Look at the rhythm of all those tree trunks, the repetition, yet different structure. 
So let’s look at it. Trivial as it may be it starts out with the sun coming up every morning, with the days lengthening in spring and shortening in fall. Seasons are so important in nature, but so is day length or even the color of the light hitting the seed. For example, in the past two years I have complained in my blogs about the pine pollen (on the 18th and 19th of April on two consecutive years). We had such a weird spring this year, so I wonder when it will be this year; stay tuned. But even after such a cold March my recent walk in the woods show that the buds or candles in the pines are starting to grow, so pollen season cannot be far behind. The water in the ponds behind our home comes up in late fall, early winter, to peak in early March and then to recede and dry up by July. This is what makes it possible for the salamanders and frogs to breed in these pools; although this is the second year that we have not heard many of them. Hopefully some of the things described in Elizabeth Kolbert’s book entitled “The Sixth Extinction” isn’t playing itself out behind out home. In one of the chapters of the book she describes how environmental pollution is reducing the reproductive success of amphibians like frogs, toads and salamanders. The trees in the pond have a yellow pollen ring around them from the flowering maples. This ring will become more intensely yellow when the pines drop their pollen.


Spring is coming, this high bush blueberry is starting to bloom and spreading its pollen 
When looking at trees in a forest, you will see that the canopy of trees will usually barely touch and that they generally will not intertwine. Yes there are exceptions, but they will tend to give each space. As I mentioned previously, plants will wait for a hole to open up and then they will pounce.

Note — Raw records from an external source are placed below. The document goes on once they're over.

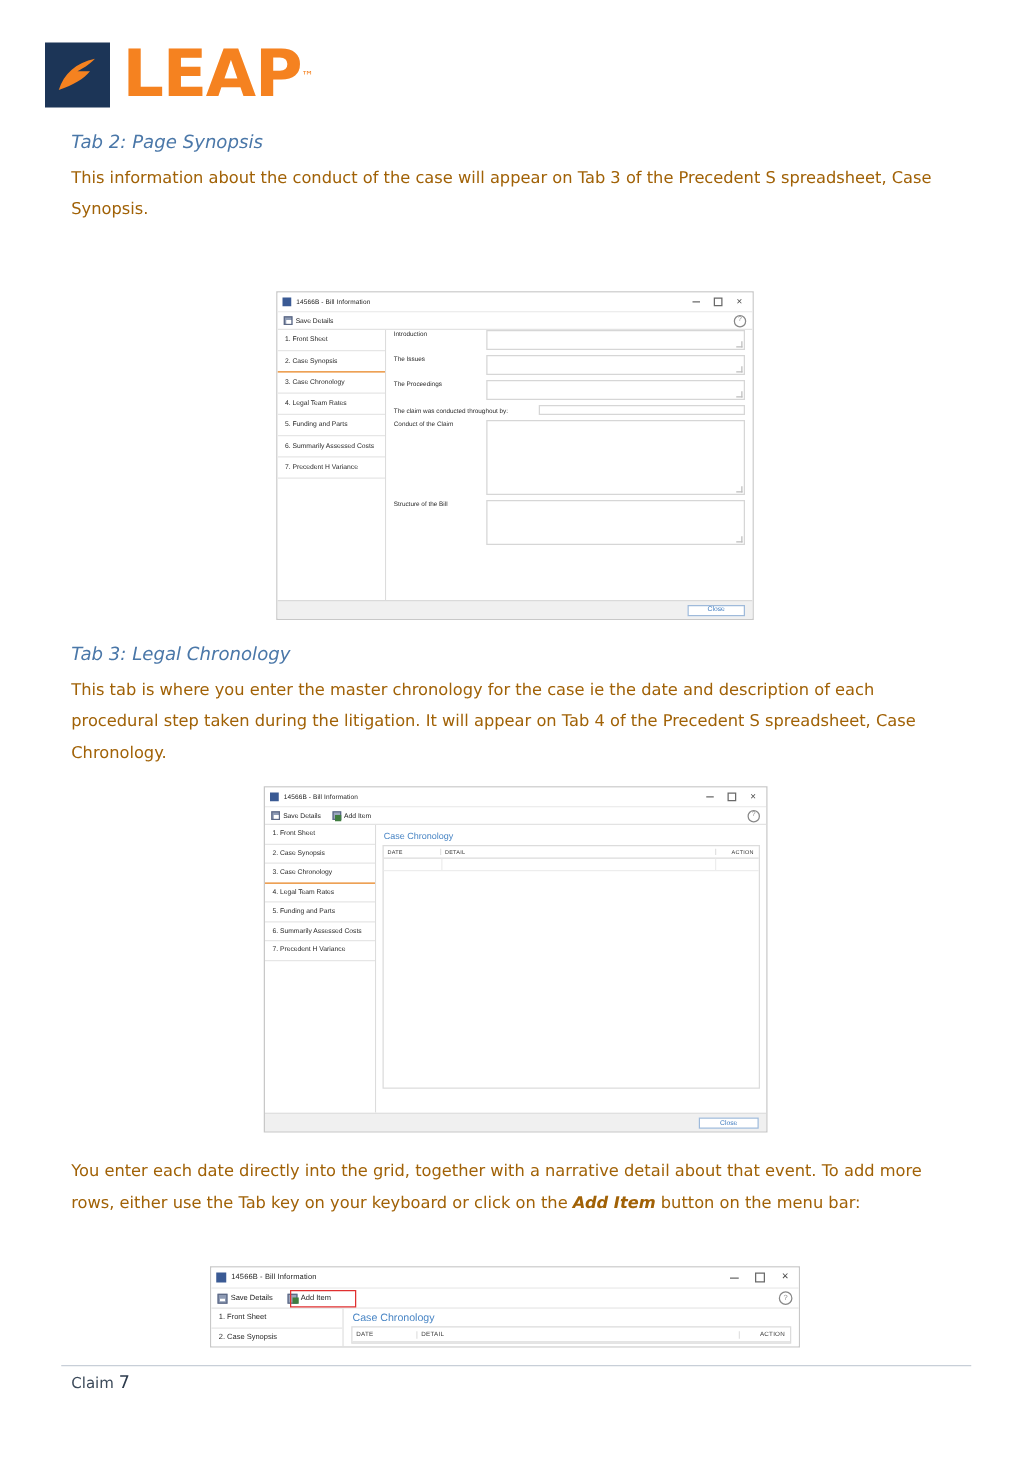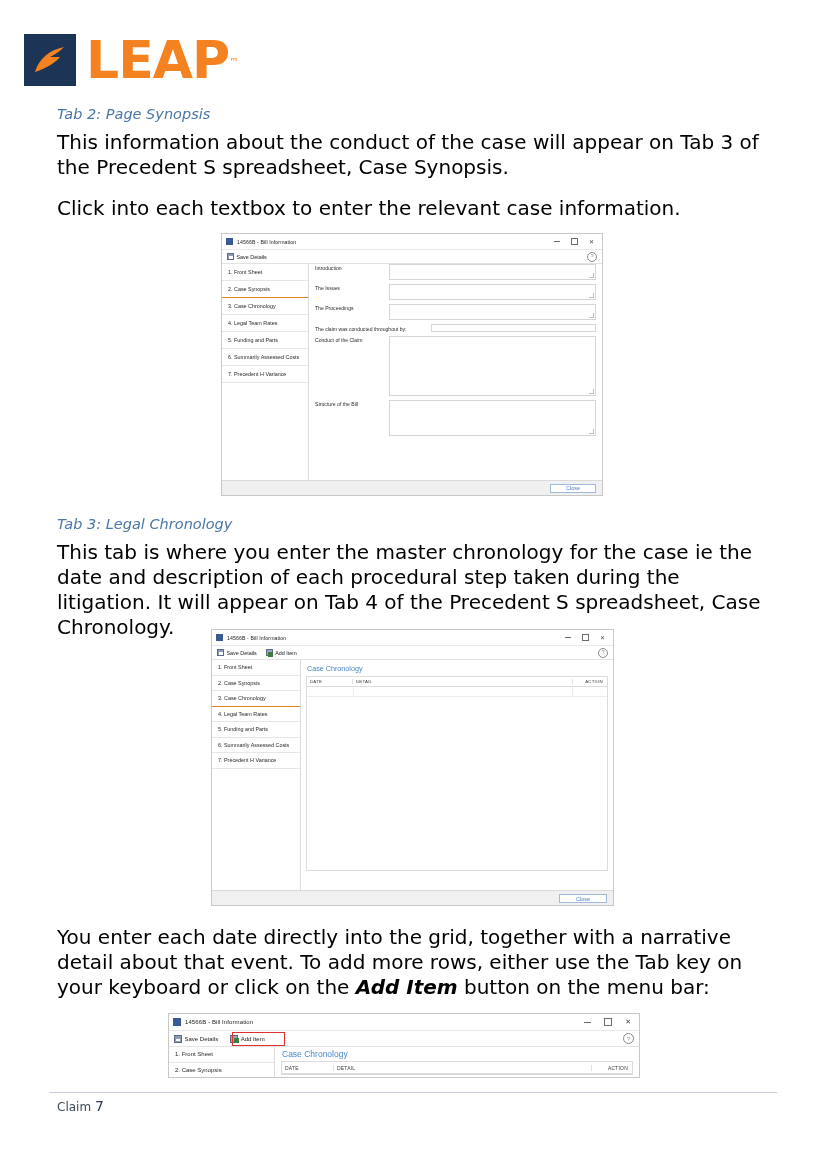--- a/index.html
+++ b/index.html
@@ -18,7 +18,7 @@
   }
 
   
-  .logo-wrap{position:absolute;left:24px;top:34px;display:flex;align-items:center;}
+  .logo-wrap{position:absolute;left:36px;top:34px;display:flex;align-items:center;}
   .logo-mark{
     width:52px;height:52px;background:#1c3557;position:relative;flex:0 0 auto;
   }

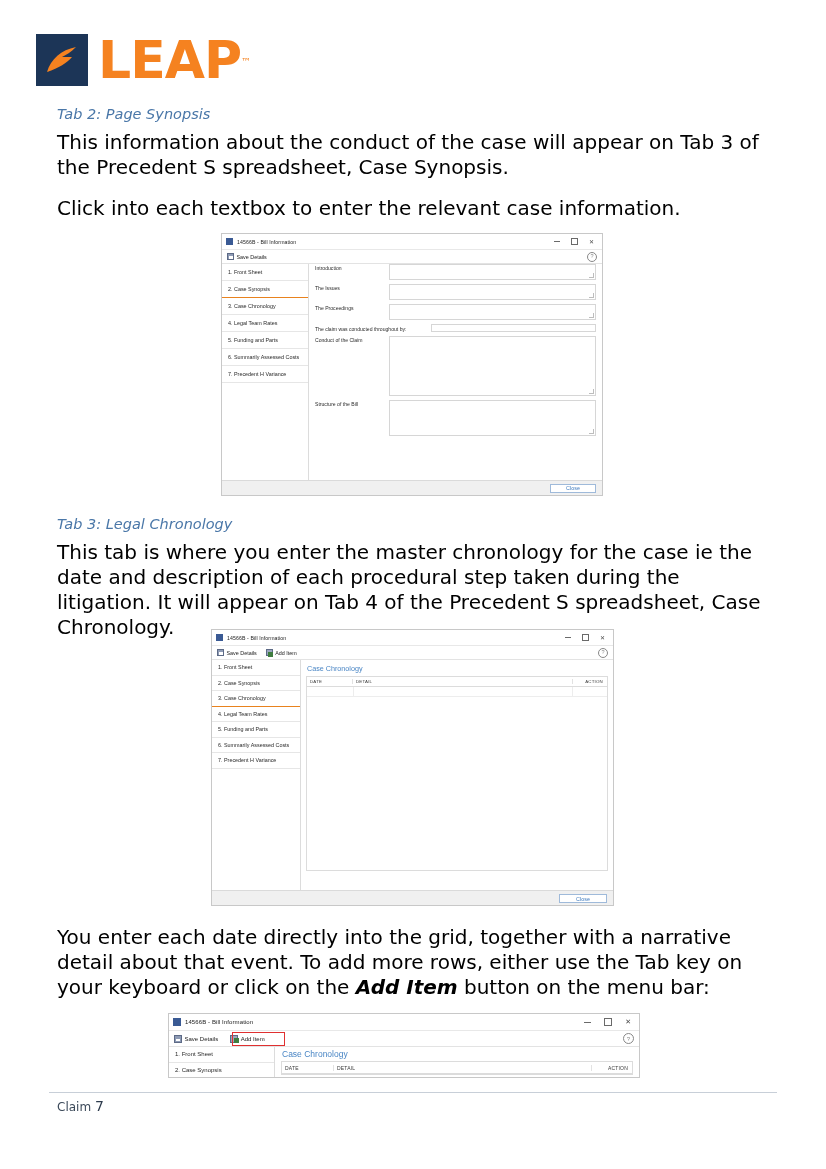--- a/index.html
+++ b/index.html
@@ -48,9 +48,9 @@
   }
   .para{
     position:absolute;left:57px;
-    font-size:20px;
+    font-size:13px;
     line-height:25px;
-    color:#000000;
+    color:#a16207;
     font-family:"DejaVu Sans", sans-serif;
     width:715px;
   }

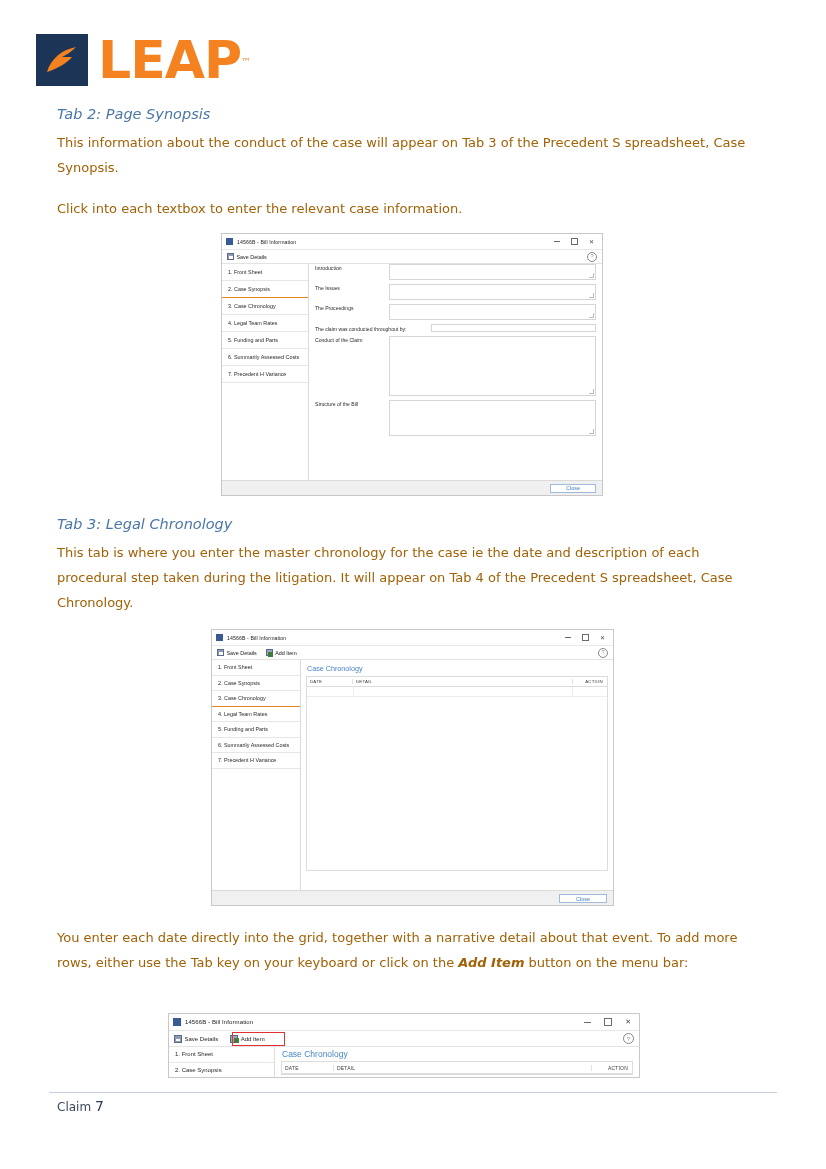--- a/index.html
+++ b/index.html
@@ -217,7 +217,6 @@
 
   <div class="subhead" style="top:106px;">Tab 2: Page Synopsis</div>
   <div class="para" style="top:130px;">This information about the conduct of the case will appear on Tab 3 of the Precedent S spreadsheet, Case Synopsis.</div>
-  <div class="para" style="top:196px;">Click into each textbox to enter the relevant case information.</div>
 
   <div class="dlg" style="left:221px;top:233px;width:382px;height:263px;">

They have a chemical called phytochrome to thank for this. I have written before about self thinning in the woods. There is a very specific rule, the ⅔ rule or the self thinning rule that guides this. Foresters use this when they mechanically thin the woods. The phytochrome also helps seeds to “see” that there is an opening in the canopy. When there are leaves on the trees, the light hitting the ground is green. When a tree falls over and there is a hole, the light becomes more red (less green). The phytochrome in seeds can detect this and this can be a trigger in the seed to start germinating. Even in spring it may tell some of the seeds that it is spring and a may be a good time to try to germinate instead of summer when the leaves are on the trees.

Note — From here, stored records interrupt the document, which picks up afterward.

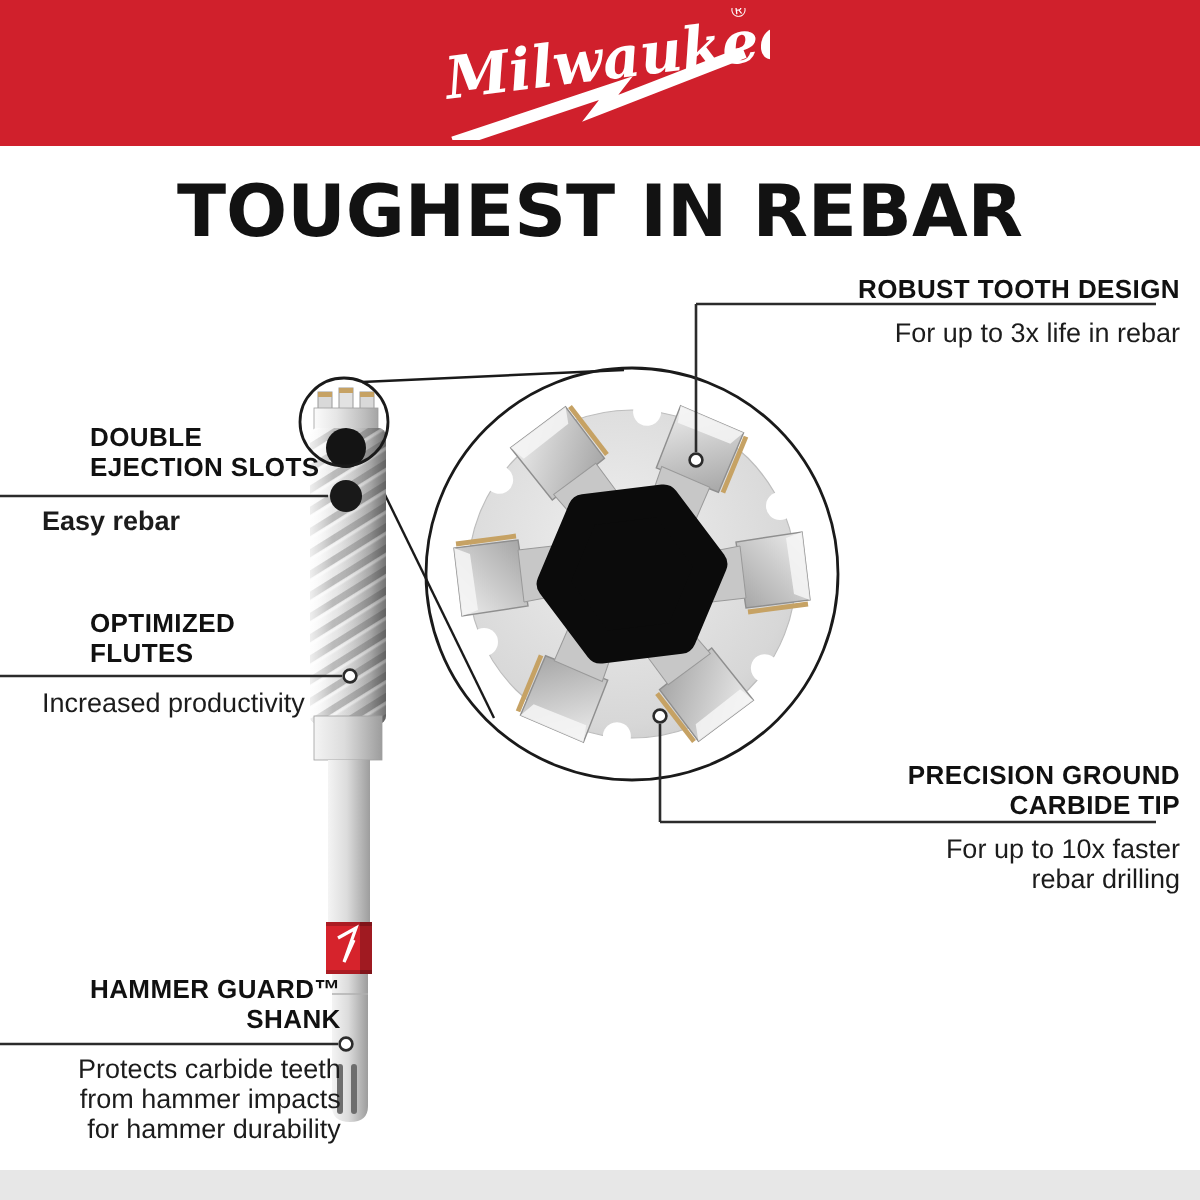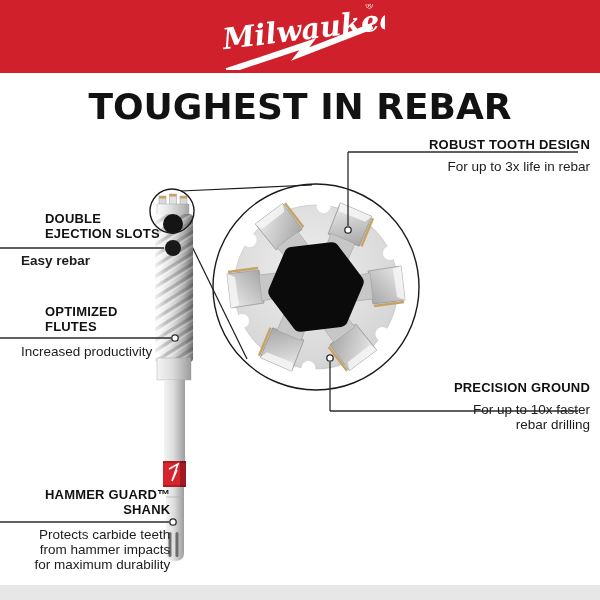--- a/index.html
+++ b/index.html
@@ -234,6 +234,7 @@
   <div class="callout right" style="top:380px;">
     <div class="co-title">
       <span>PRECISION GROUND</span>
+      <span>CARBIDE TIP</span>
     </div>
     <div class="co-desc gap7">
       <span>For up to 10x faster</span>

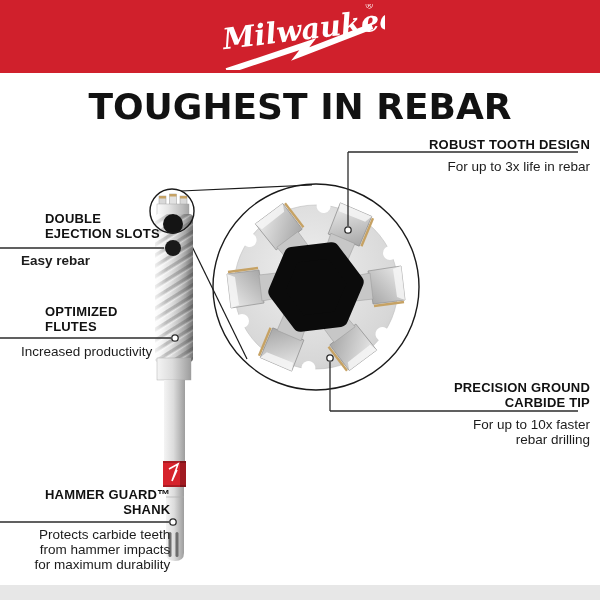--- a/index.html
+++ b/index.html
@@ -250,7 +250,7 @@
     <div class="co-desc gap10">
       <span>Protects carbide teeth</span>
       <span>from hammer impacts</span>
-      <span>for maximum durability</span>
+      <span>for hammer durability</span>
     </div>
   </div>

Some trees practice mathematics in a different way. They may have a orderly distribution of branches. If you look at how a branch comes off a trunk and examine where the first branch is located on that particular branch, the next one may come of about ⅔ the original distance past that (or the first branch come off at 3 feet from the trunk, the next one will come off at 2 feet or 3 + ⅔ x3 feet, the next one would be 2/3x2 or 1.3 feet after the previous branch, etc. (yes there is lots of math in the woods, wow). In addition, branches are rarely thicker than the trunk or branch they branch come off. The only time that I have seen this happen was in New Mexico when I was studying mistletoe infections in Douglas fir and branches that were infected with mistletoe were much thicker than others, often thicker than the trunk. Mistletoe produces a hormone that tells the tree to bring all the water and food to the infected branch, which is why it grows so thick.

These are not set rules, but they do frequently apply and it is fun just to walk in the woods and see if you can discover more patterns like it. There are so many more to discover, certain habits of plants, of birds or even of certain animals. For me even all those vertical trunks, that repetition of those trunks throughout the woods as far as I can see gives me a feeling of order and comfort. They are like an an ancient European cathedral with pillars and high ceilings. The sun shining through the leaves are like the stained glass windows.

To me it is so much fun to be out there in the woods; the fresh air, the patterns to be discovered, or just to be out there, meditative, deep in your own thoughts, breathing in the forest air; you name it.